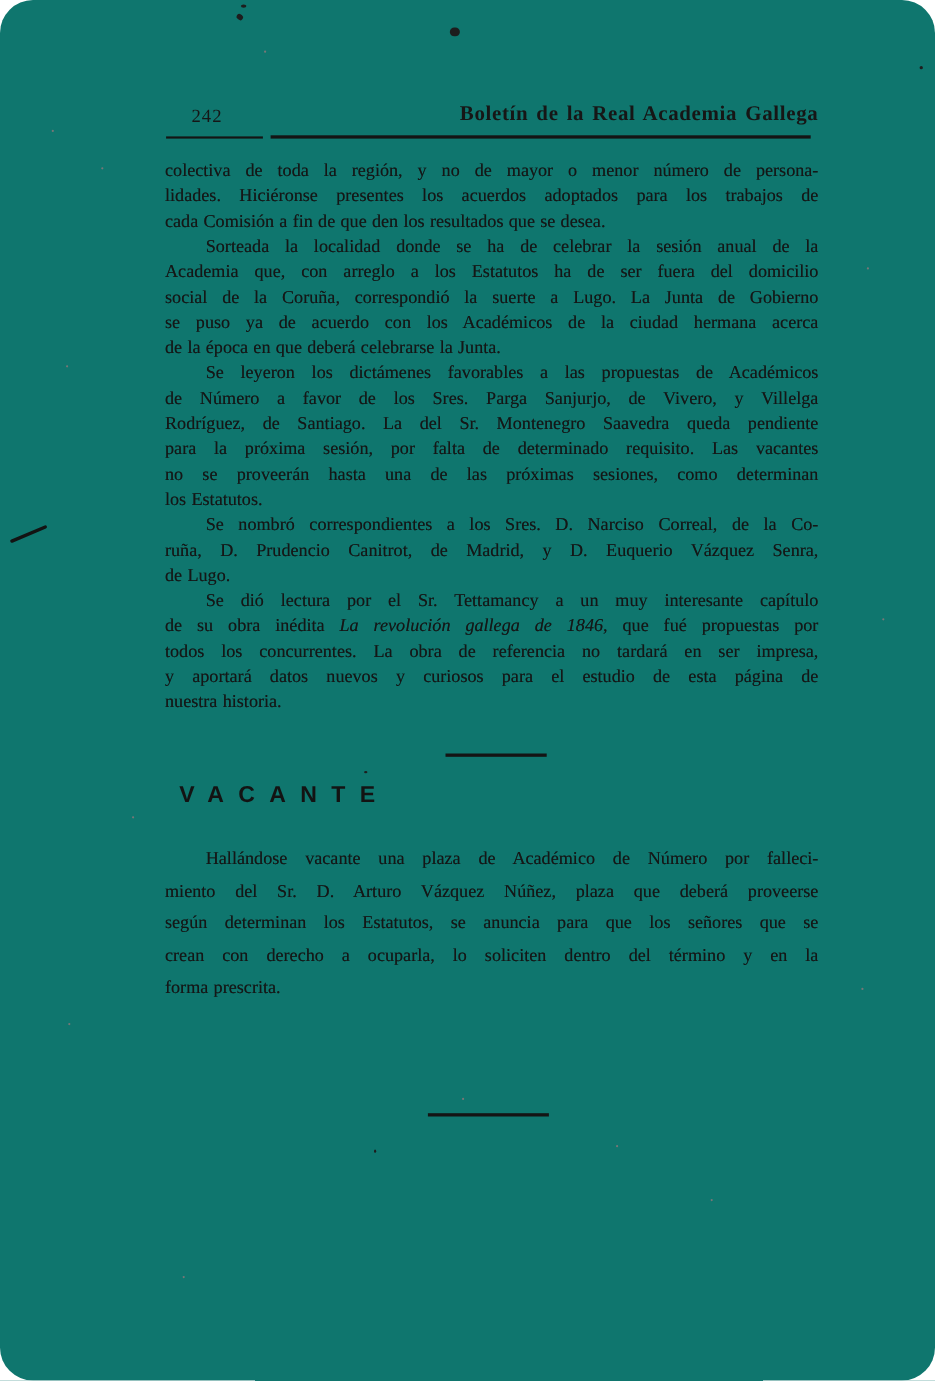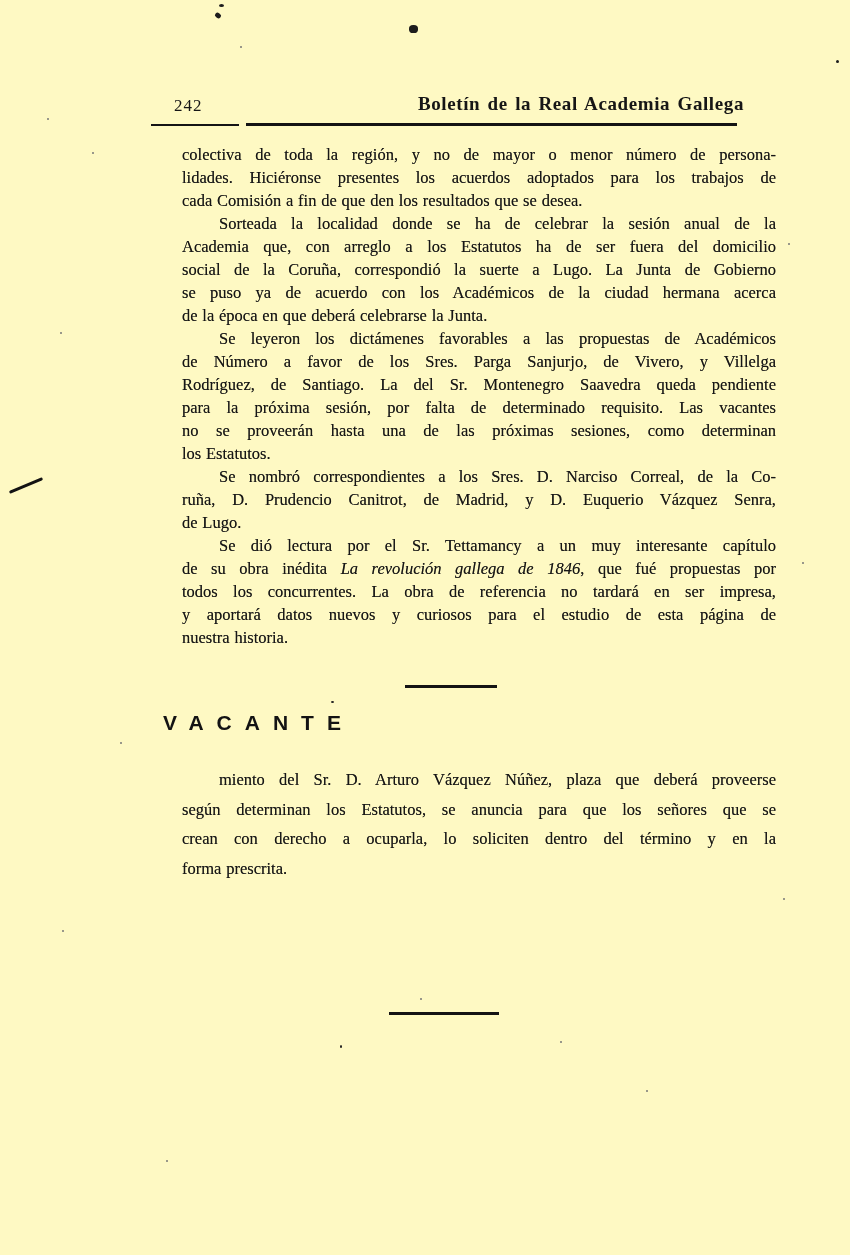--- a/index.html
+++ b/index.html
@@ -1,43 +1,43 @@
 <!DOCTYPE html>
 <html lang="es"><head>
 <meta charset="utf-8">
 <style>
   html,body{margin:0;padding:0;background:#ffffff;}
   .page{
     position:relative;
     width:850px;height:1255px;
-    background:#fef9c3;
+    background:#0f766e;
     overflow:hidden;
     font-family:"Liberation Serif","DejaVu Serif",serif;
     color:#161616;
+    border-radius:30px;
   }
   
   .folio{
     position:absolute;left:174px;top:96px;
     font-size:17px;letter-spacing:1px;
   }
   .header-title{
     position:absolute;left:150px;top:93px;width:594px;
     text-align:right;font-weight:bold;font-size:19px;
     letter-spacing:0.6px;word-spacing:2px;
   }
   .rule{position:absolute;background:#141414;}
   .rule-a{left:151px;top:124px;width:88px;height:2px;}
   .rule-b{left:246px;top:123px;width:491px;height:3px;}
   
   .text-block{
     position:absolute;left:150px;width:594px;
     font-size:16.5px;
     text-shadow:0 0 0.4px rgba(10,10,10,0.55);
     word-spacing:0.04em;
-    margin-left:32px;
   }
   #minutes{top:143px;line-height:23px;}
   #vacante-body{top:765px;line-height:29.5px;}
   .tline{text-align:justify;text-align-last:justify;}
   .tline.tlast{text-align-last:left;}
   .para.indent .tline:first-child{text-indent:37px;}
   .s-i{font-style:italic;}
   .s-sc{font-variant:small-caps;letter-spacing:0.6px;}
   
   .divider-1{left:405px;top:685px;width:92px;height:3px;}
@@ -120,20 +120,21 @@
         <div class="tline tlast"><span>nuestra historia.</span></div>
       </div>
     </div>
 
   <div class="rule divider-1"></div>
 
   <div class="vacante-heading">VACANTE</div>
 
   <div class="text-block" id="vacante-body">
       <div class="para indent">
+        <div class="tline"><span>Hallándose vacante una plaza de Académico de Número por falleci-</span></div>
         <div class="tline"><span>miento del Sr. D. Arturo Vázquez Núñez, plaza que deberá proveerse</span></div>
         <div class="tline"><span>según determinan los Estatutos, se anuncia para que los señores que se</span></div>
         <div class="tline"><span>crean con derecho a ocuparla, lo soliciten dentro del término y en la</span></div>
         <div class="tline tlast"><span>forma prescrita.</span></div>
       </div>
     </div>
 
   <div class="rule divider-2"></div>
 
   <div class="margin-mark"></div>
════════════════
◆ **Exercise goal**
Please output all the records above exactly, leaving out every picture.

◆ **Solution for this exercise**
--- a/index.html
+++ b/index.html
@@ -1,43 +1,43 @@
 <!DOCTYPE html>
 <html lang="es"><head>
 <meta charset="utf-8">
 <style>
   html,body{margin:0;padding:0;background:#ffffff;}
   .page{
     position:relative;
     width:850px;height:1255px;
-    background:#fef9c3;
+    background:#0f766e;
     overflow:hidden;
     font-family:"Liberation Serif","DejaVu Serif",serif;
     color:#161616;
+    border-radius:30px;
   }
   
   .folio{
     position:absolute;left:174px;top:96px;
     font-size:17px;letter-spacing:1px;
   }
   .header-title{
     position:absolute;left:150px;top:93px;width:594px;
     text-align:right;font-weight:bold;font-size:19px;
     letter-spacing:0.6px;word-spacing:2px;
   }
   .rule{position:absolute;background:#141414;}
   .rule-a{left:151px;top:124px;width:88px;height:2px;}
   .rule-b{left:246px;top:123px;width:491px;height:3px;}
   
   .text-block{
     position:absolute;left:150px;width:594px;
     font-size:16.5px;
     text-shadow:0 0 0.4px rgba(10,10,10,0.55);
     word-spacing:0.04em;
-    margin-left:32px;
   }
   #minutes{top:143px;line-height:23px;}
   #vacante-body{top:765px;line-height:29.5px;}
   .tline{text-align:justify;text-align-last:justify;}
   .tline.tlast{text-align-last:left;}
   .para.indent .tline:first-child{text-indent:37px;}
   .s-i{font-style:italic;}
   .s-sc{font-variant:small-caps;letter-spacing:0.6px;}
   
   .divider-1{left:405px;top:685px;width:92px;height:3px;}
@@ -120,20 +120,21 @@
         <div class="tline tlast"><span>nuestra historia.</span></div>
       </div>
     </div>
 
   <div class="rule divider-1"></div>
 
   <div class="vacante-heading">VACANTE</div>
 
   <div class="text-block" id="vacante-body">
       <div class="para indent">
+        <div class="tline"><span>Hallándose vacante una plaza de Académico de Número por falleci-</span></div>
         <div class="tline"><span>miento del Sr. D. Arturo Vázquez Núñez, plaza que deberá proveerse</span></div>
         <div class="tline"><span>según determinan los Estatutos, se anuncia para que los señores que se</span></div>
         <div class="tline"><span>crean con derecho a ocuparla, lo soliciten dentro del término y en la</span></div>
         <div class="tline tlast"><span>forma prescrita.</span></div>
       </div>
     </div>
 
   <div class="rule divider-2"></div>
 
   <div class="margin-mark"></div>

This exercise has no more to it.